RECORDS TO USE:
══════

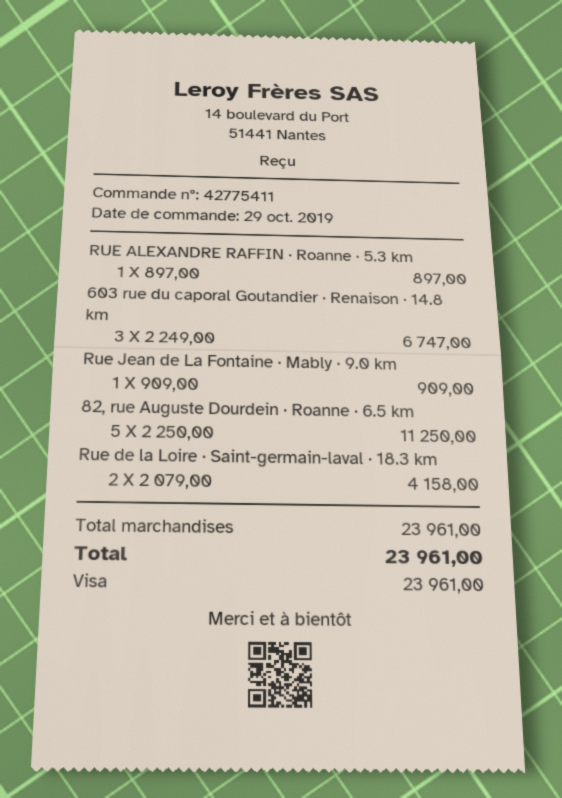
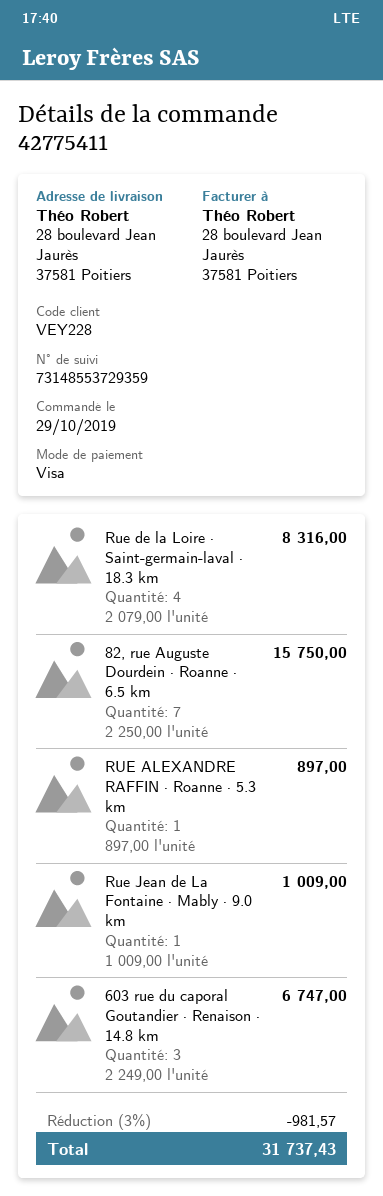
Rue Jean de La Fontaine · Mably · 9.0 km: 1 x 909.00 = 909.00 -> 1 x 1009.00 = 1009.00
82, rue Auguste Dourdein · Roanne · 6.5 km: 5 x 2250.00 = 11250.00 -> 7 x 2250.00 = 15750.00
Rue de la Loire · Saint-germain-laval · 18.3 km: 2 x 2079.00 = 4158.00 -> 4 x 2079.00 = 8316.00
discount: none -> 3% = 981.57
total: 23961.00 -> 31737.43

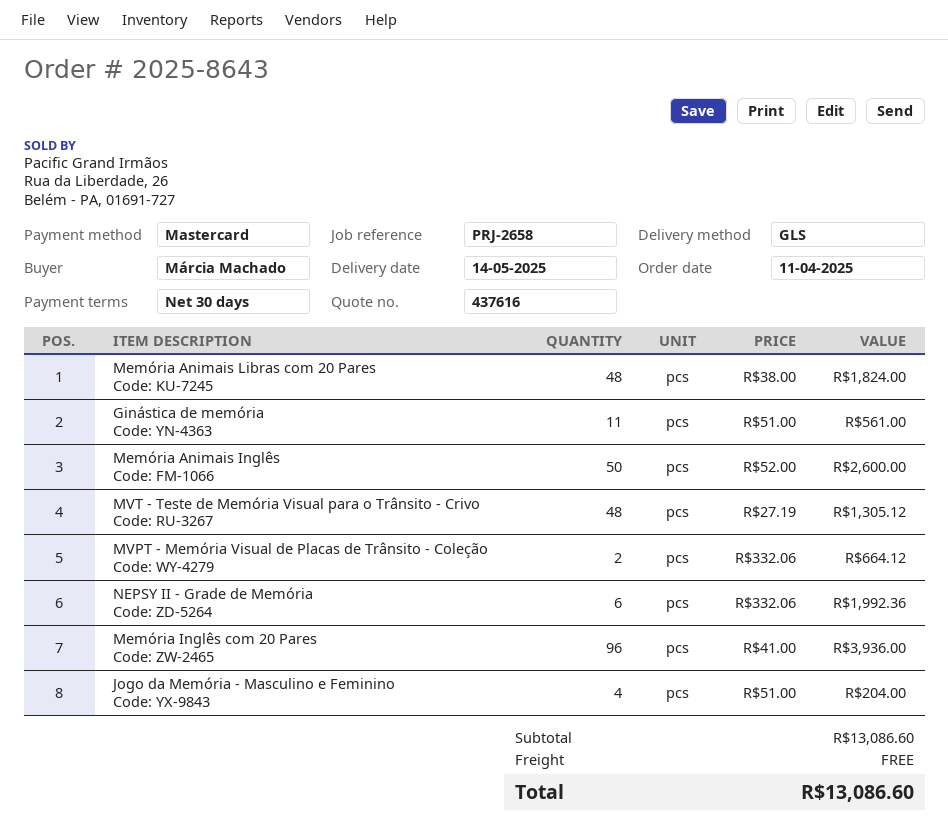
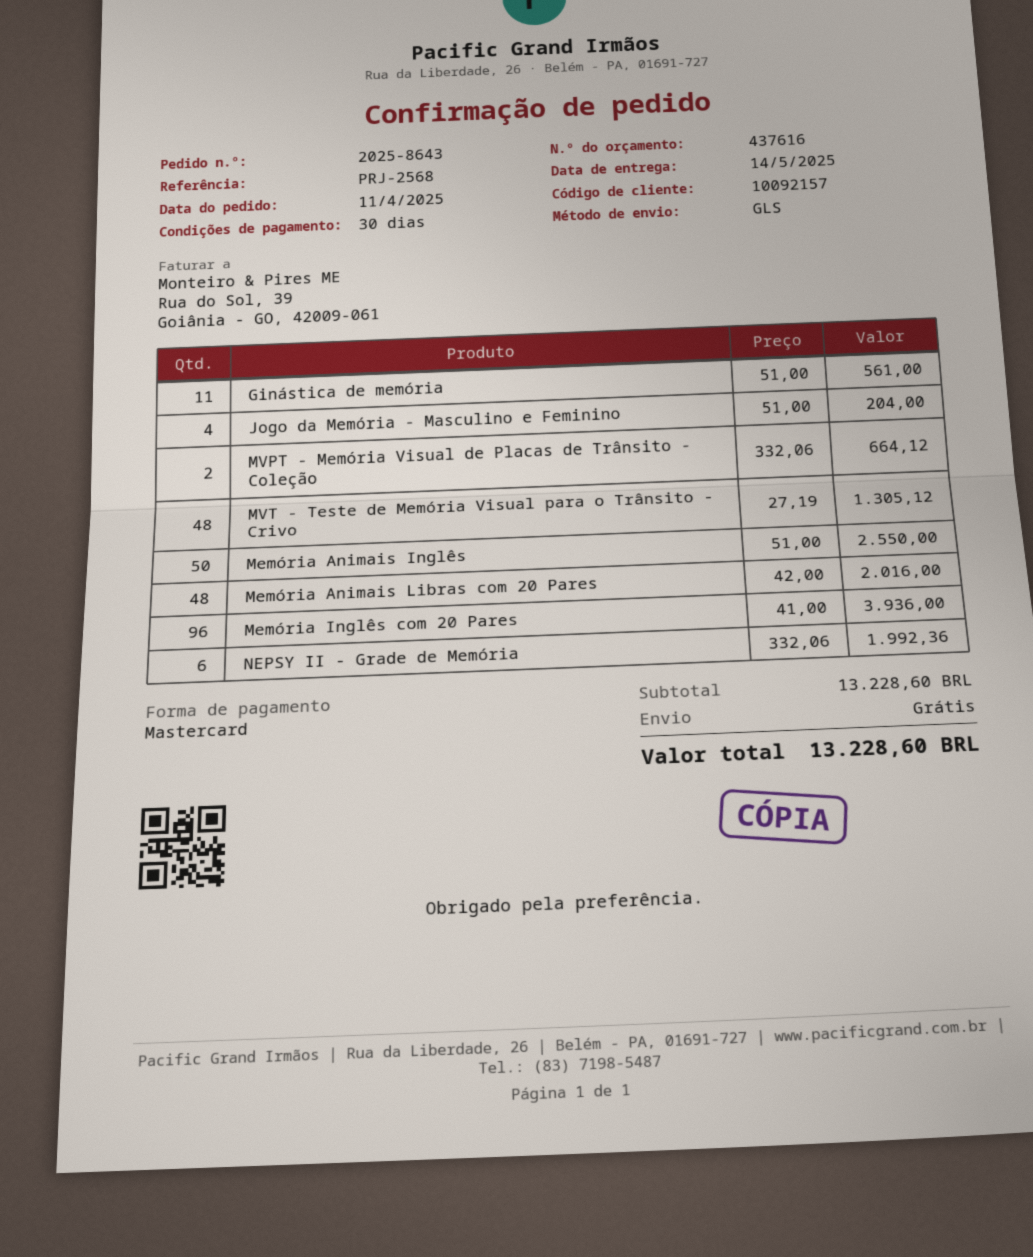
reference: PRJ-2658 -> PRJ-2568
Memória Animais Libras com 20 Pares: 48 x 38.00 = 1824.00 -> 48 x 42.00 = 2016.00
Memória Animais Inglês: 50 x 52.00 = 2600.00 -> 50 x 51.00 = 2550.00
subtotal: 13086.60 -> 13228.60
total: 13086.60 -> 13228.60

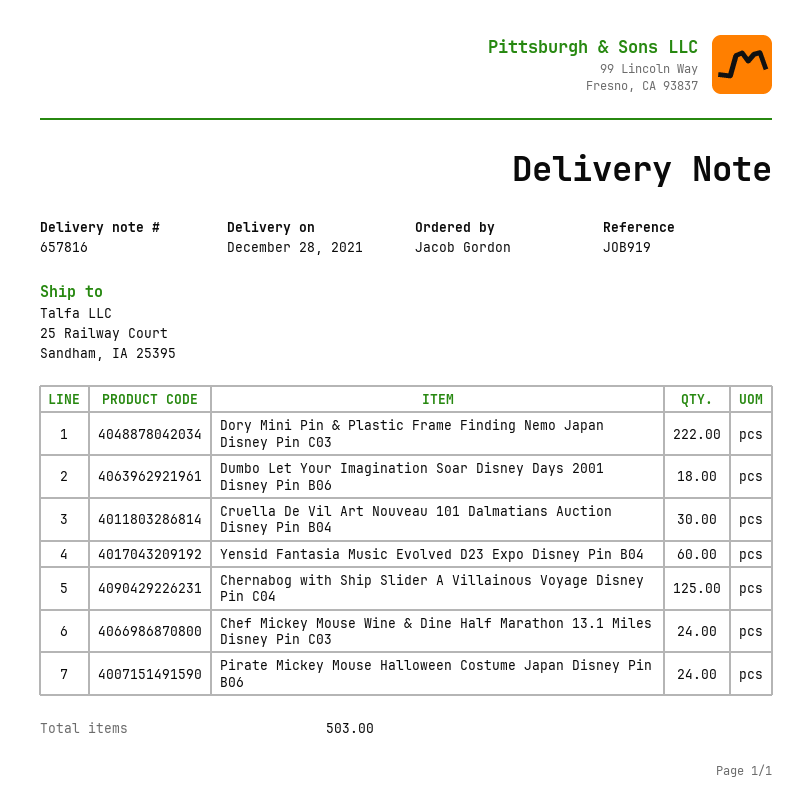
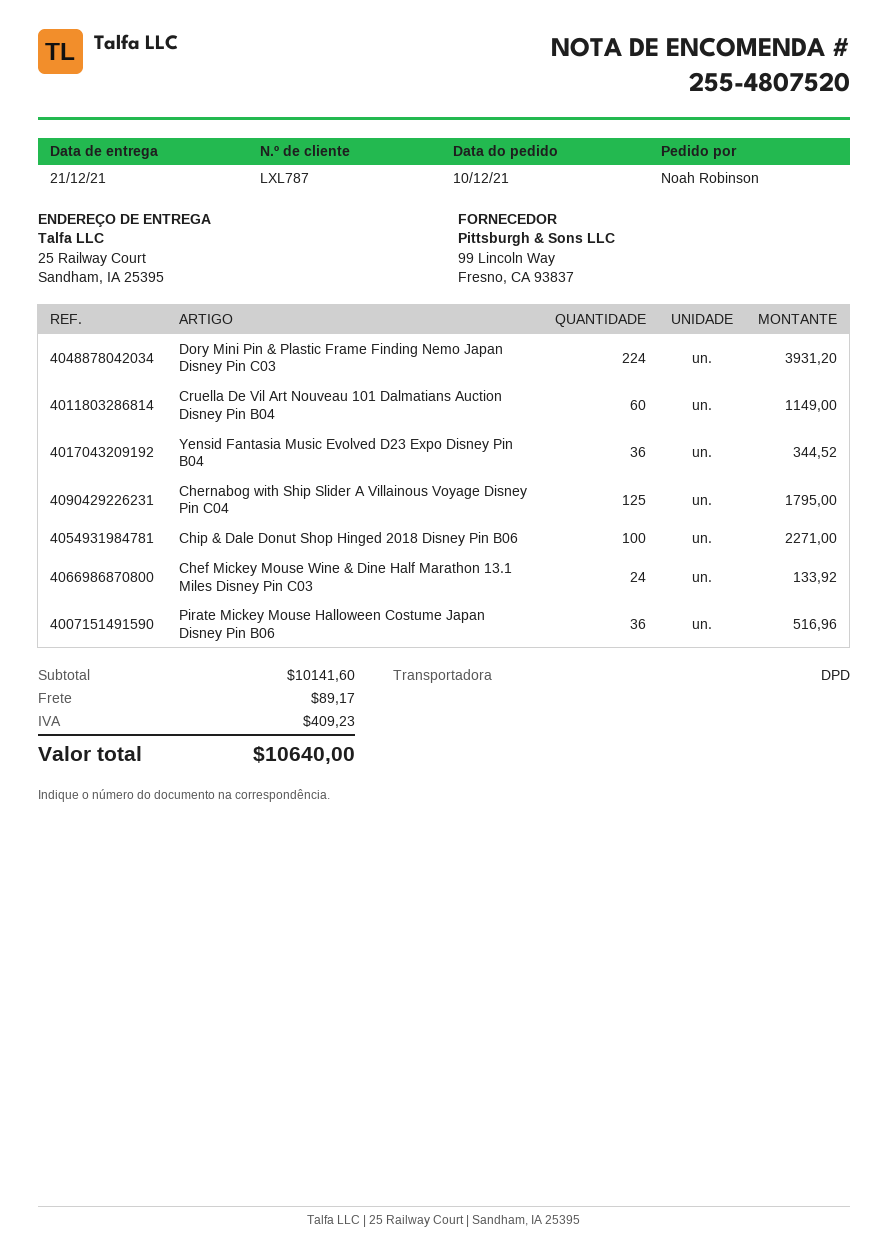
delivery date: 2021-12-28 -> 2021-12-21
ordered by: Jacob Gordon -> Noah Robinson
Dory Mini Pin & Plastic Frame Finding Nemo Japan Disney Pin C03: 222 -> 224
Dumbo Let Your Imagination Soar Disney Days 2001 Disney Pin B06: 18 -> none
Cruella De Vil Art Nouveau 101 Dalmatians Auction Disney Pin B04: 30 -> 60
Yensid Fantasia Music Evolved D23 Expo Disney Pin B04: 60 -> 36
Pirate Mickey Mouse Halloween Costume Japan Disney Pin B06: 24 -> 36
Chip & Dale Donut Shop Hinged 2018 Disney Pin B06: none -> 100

══════

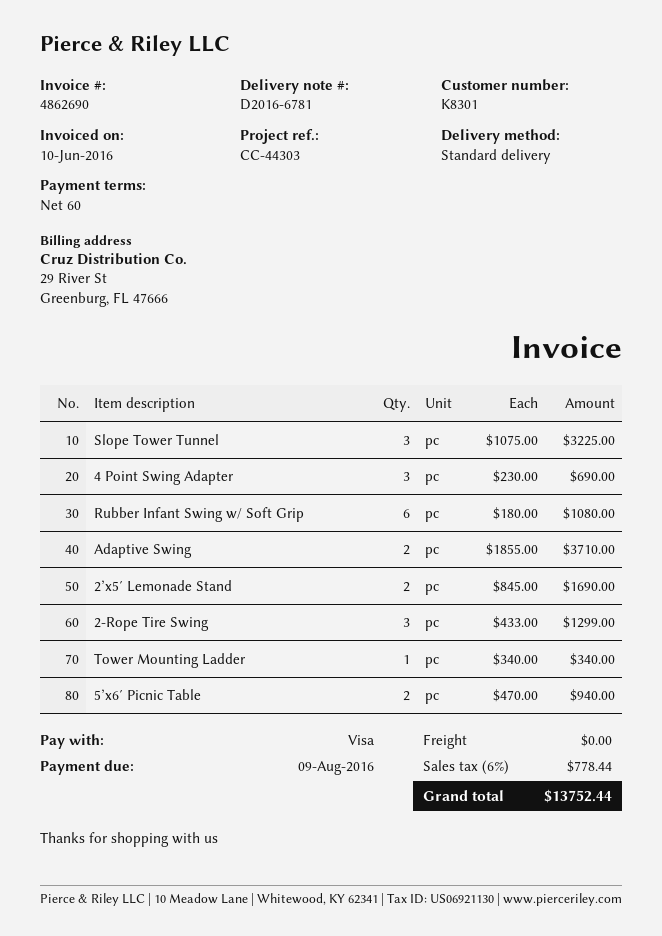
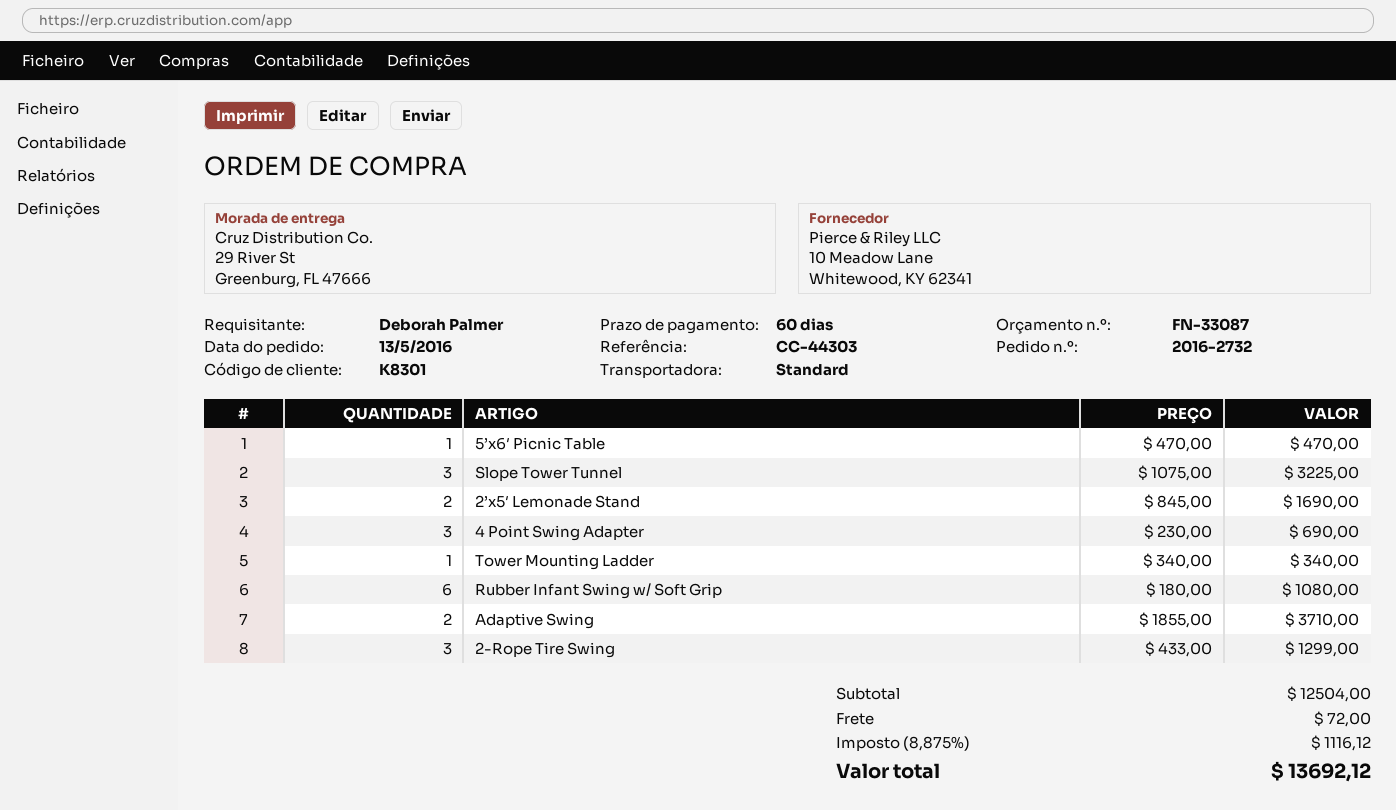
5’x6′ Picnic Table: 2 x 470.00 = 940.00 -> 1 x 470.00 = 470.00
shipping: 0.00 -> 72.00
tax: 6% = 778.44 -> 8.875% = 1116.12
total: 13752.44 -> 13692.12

══════

WHAT YOU SHOULD DO: Look above for the line with "discount: none -> 3% = 981.57" and the line with "Chip & Dale", then restate exactly those two lines and all lines between them, with no pictures.

ANSWER TO THIS EXERCISE:
discount: none -> 3% = 981.57
total: 23961.00 -> 31737.43

reference: PRJ-2658 -> PRJ-2568
Memória Animais Libras com 20 Pares: 48 x 38.00 = 1824.00 -> 48 x 42.00 = 2016.00
Memória Animais Inglês: 50 x 52.00 = 2600.00 -> 50 x 51.00 = 2550.00
subtotal: 13086.60 -> 13228.60
total: 13086.60 -> 13228.60

delivery date: 2021-12-28 -> 2021-12-21
ordered by: Jacob Gordon -> Noah Robinson
Dory Mini Pin & Plastic Frame Finding Nemo Japan Disney Pin C03: 222 -> 224
Dumbo Let Your Imagination Soar Disney Days 2001 Disney Pin B06: 18 -> none
Cruella De Vil Art Nouveau 101 Dalmatians Auction Disney Pin B04: 30 -> 60
Yensid Fantasia Music Evolved D23 Expo Disney Pin B04: 60 -> 36
Pirate Mickey Mouse Halloween Costume Japan Disney Pin B06: 24 -> 36
Chip & Dale Donut Shop Hinged 2018 Disney Pin B06: none -> 100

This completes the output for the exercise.